**Data section**
────────────────────────────────────────

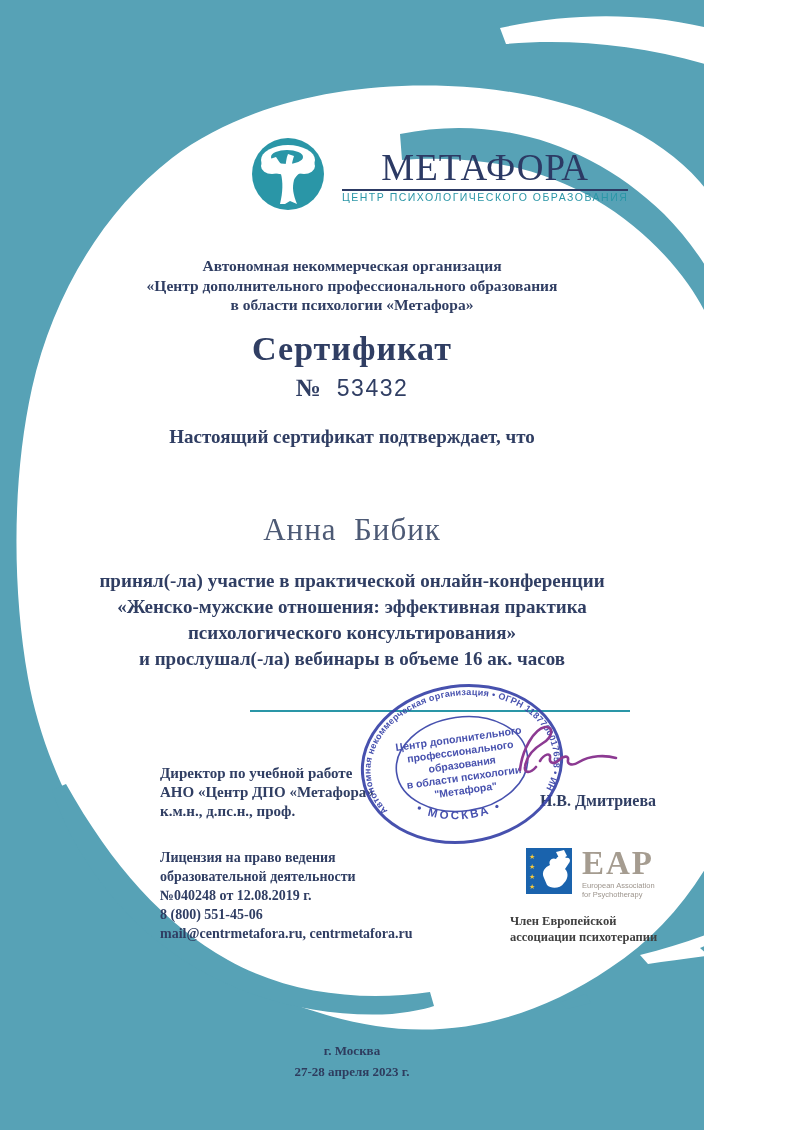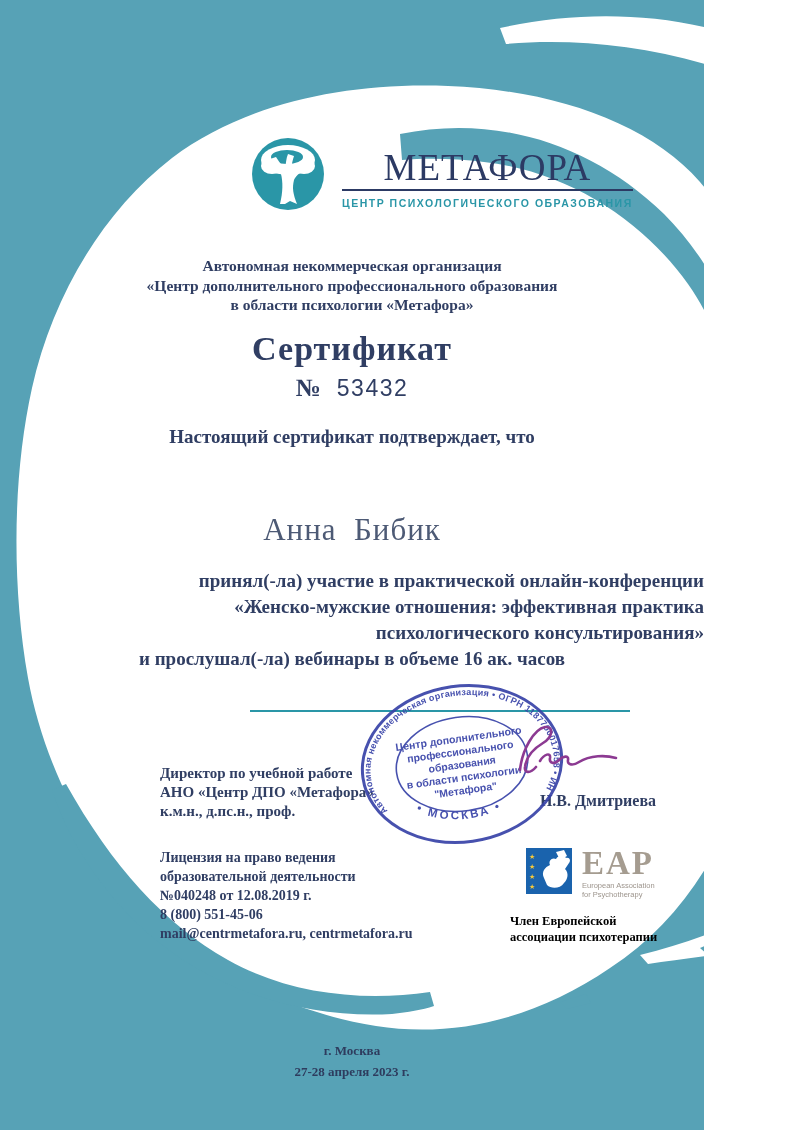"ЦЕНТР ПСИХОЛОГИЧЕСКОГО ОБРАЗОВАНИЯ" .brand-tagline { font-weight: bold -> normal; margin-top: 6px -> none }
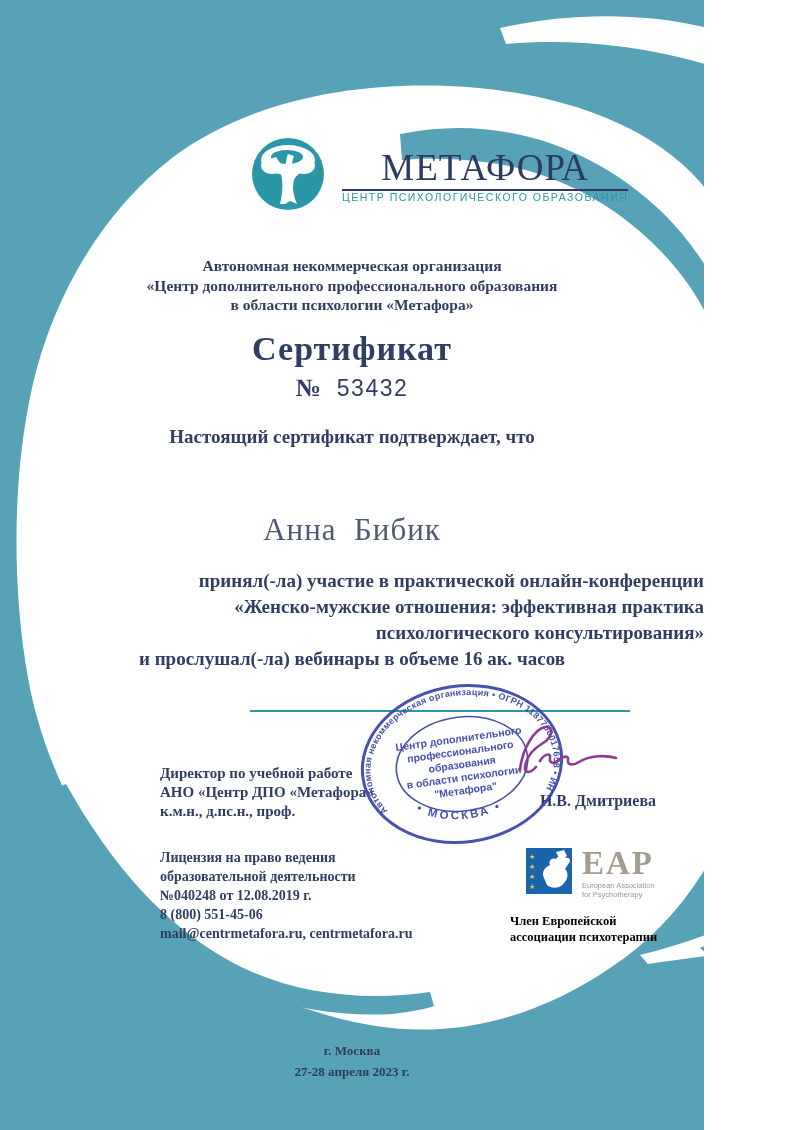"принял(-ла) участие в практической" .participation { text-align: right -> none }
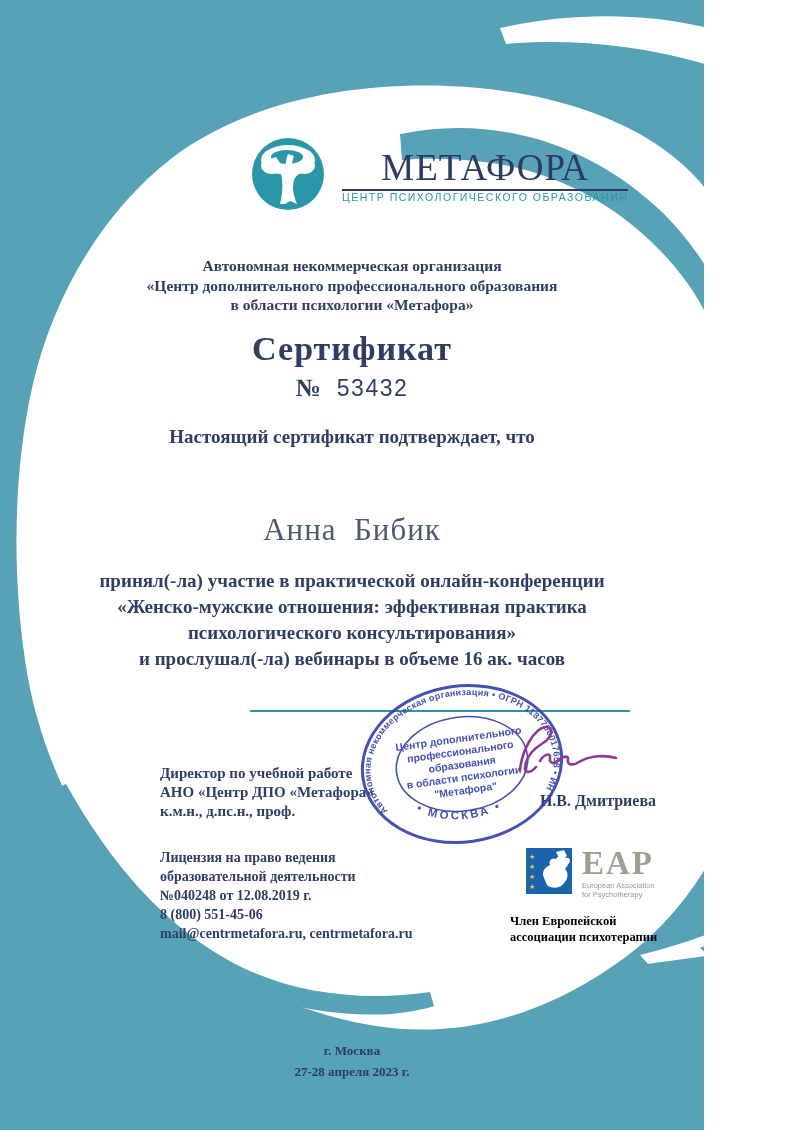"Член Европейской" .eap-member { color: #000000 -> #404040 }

────────────────────────────────────────

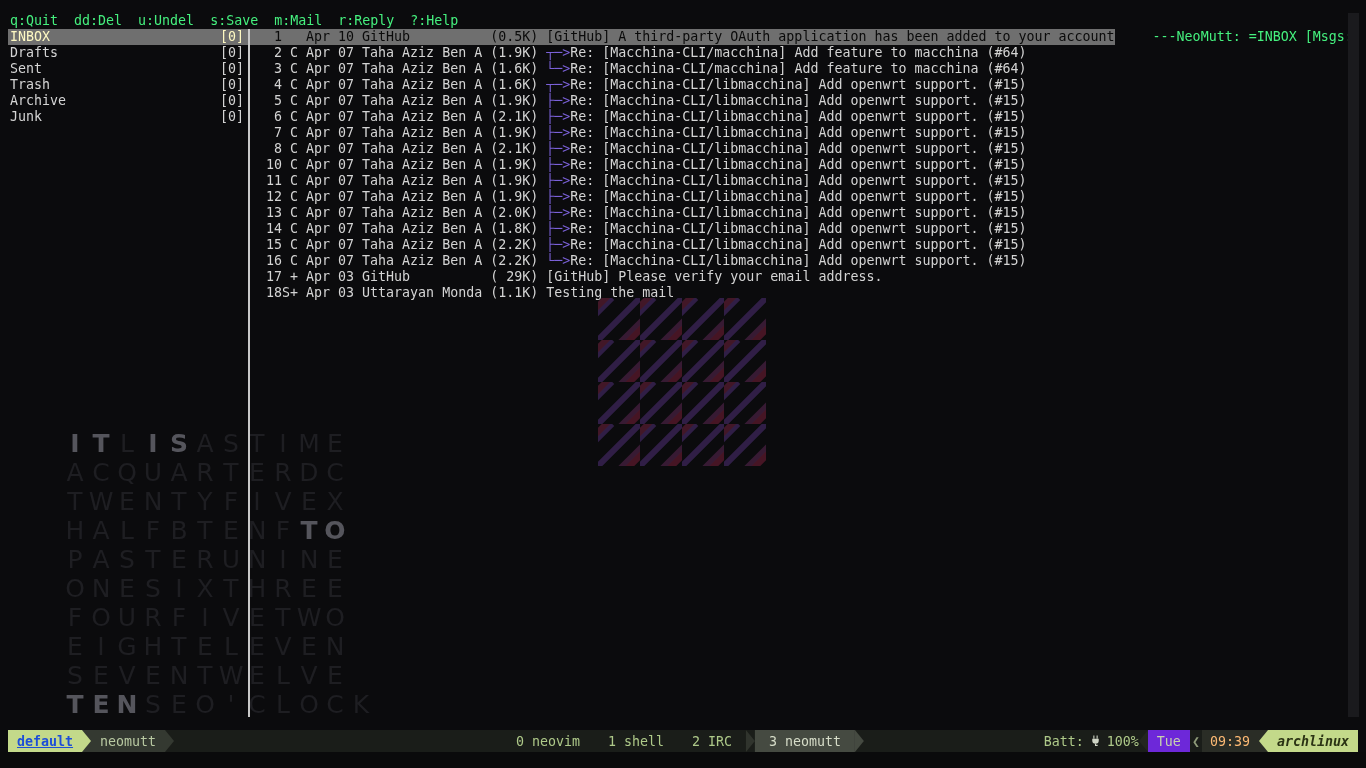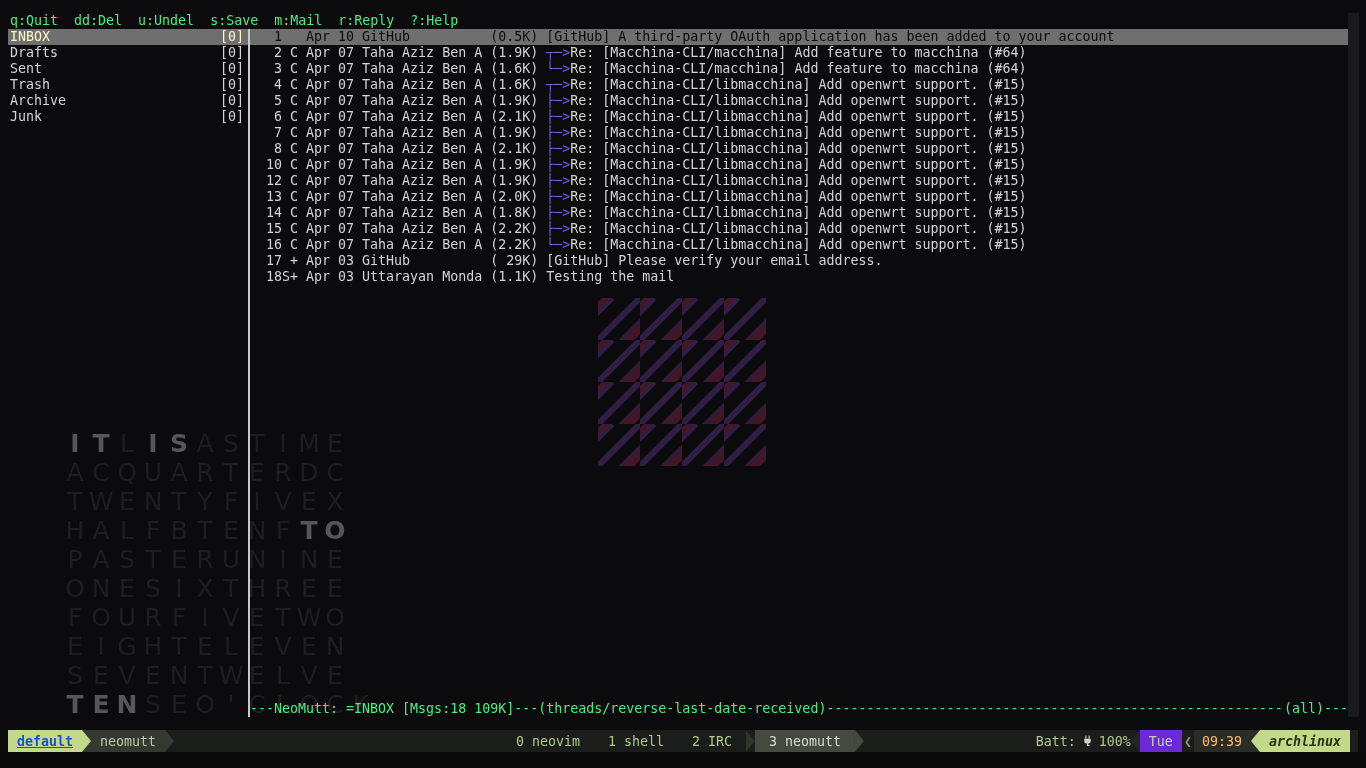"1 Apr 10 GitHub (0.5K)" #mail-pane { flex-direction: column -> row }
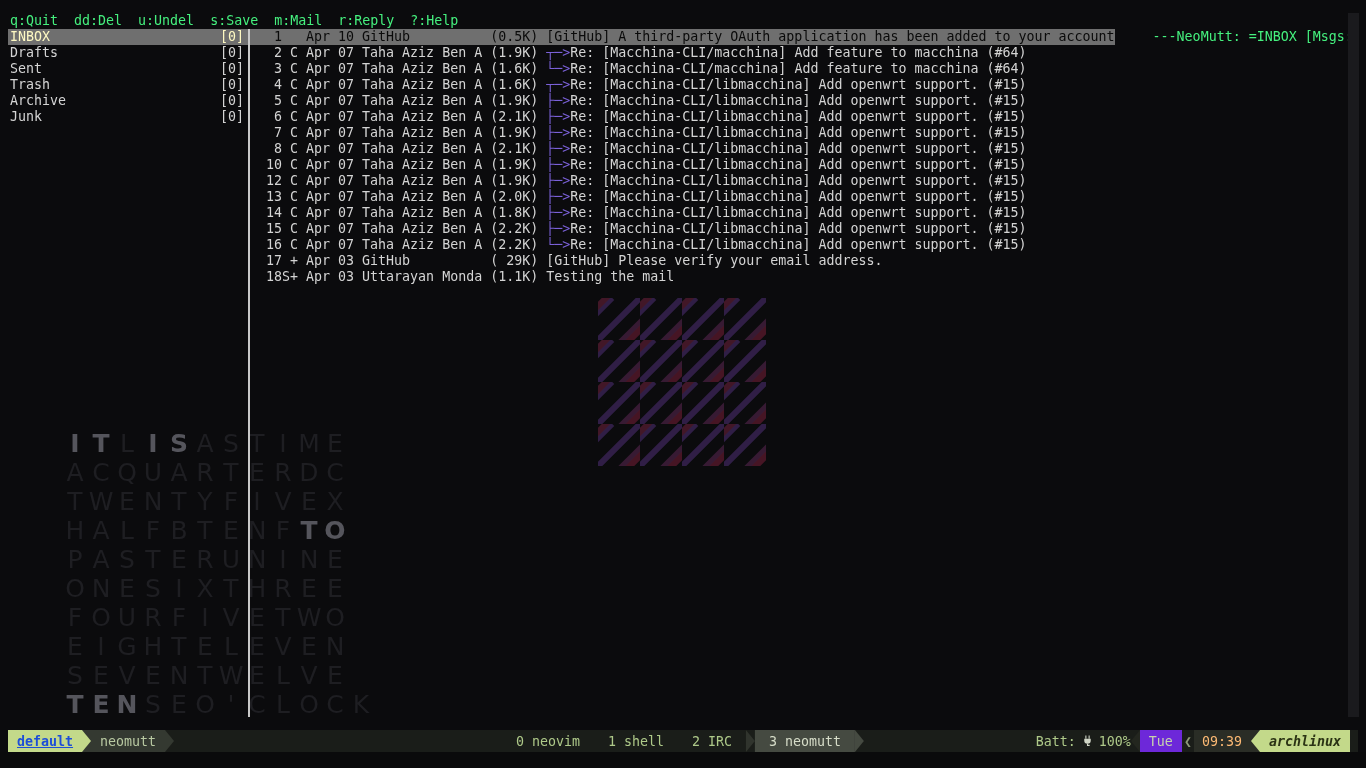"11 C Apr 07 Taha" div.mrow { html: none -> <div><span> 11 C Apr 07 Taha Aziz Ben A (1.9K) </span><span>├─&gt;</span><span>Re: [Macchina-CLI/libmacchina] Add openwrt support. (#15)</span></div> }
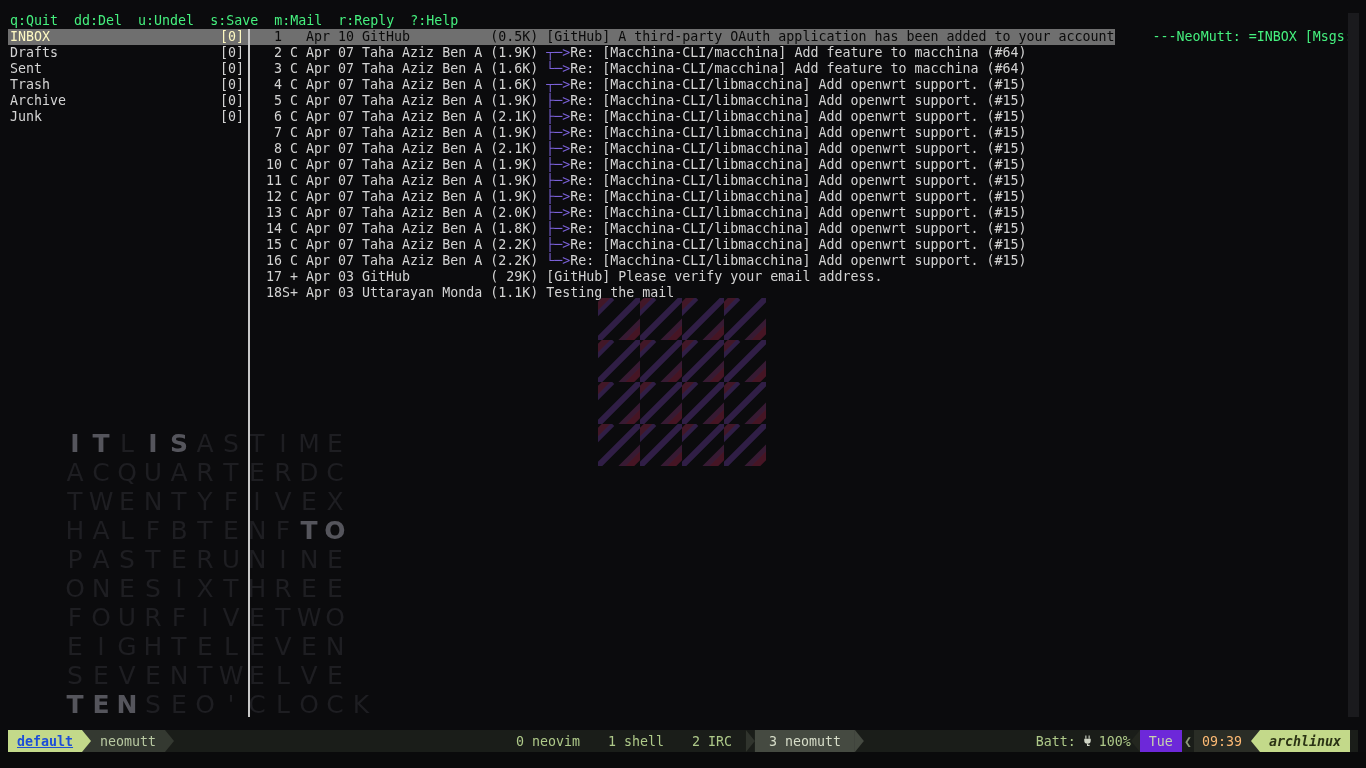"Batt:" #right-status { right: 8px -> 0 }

────────────────────────────────────────

**Problem to work on**
All pictures are to be skipped. Output, word for word, the lines in the data above starting at the line containing "text-align: right ->" and ending at the line containing "color: #000000 ->".

**Response to the exercise**
"принял(-ла) участие в практической" .participation { text-align: right -> none }
"Член Европейской" .eap-member { color: #000000 -> #404040 }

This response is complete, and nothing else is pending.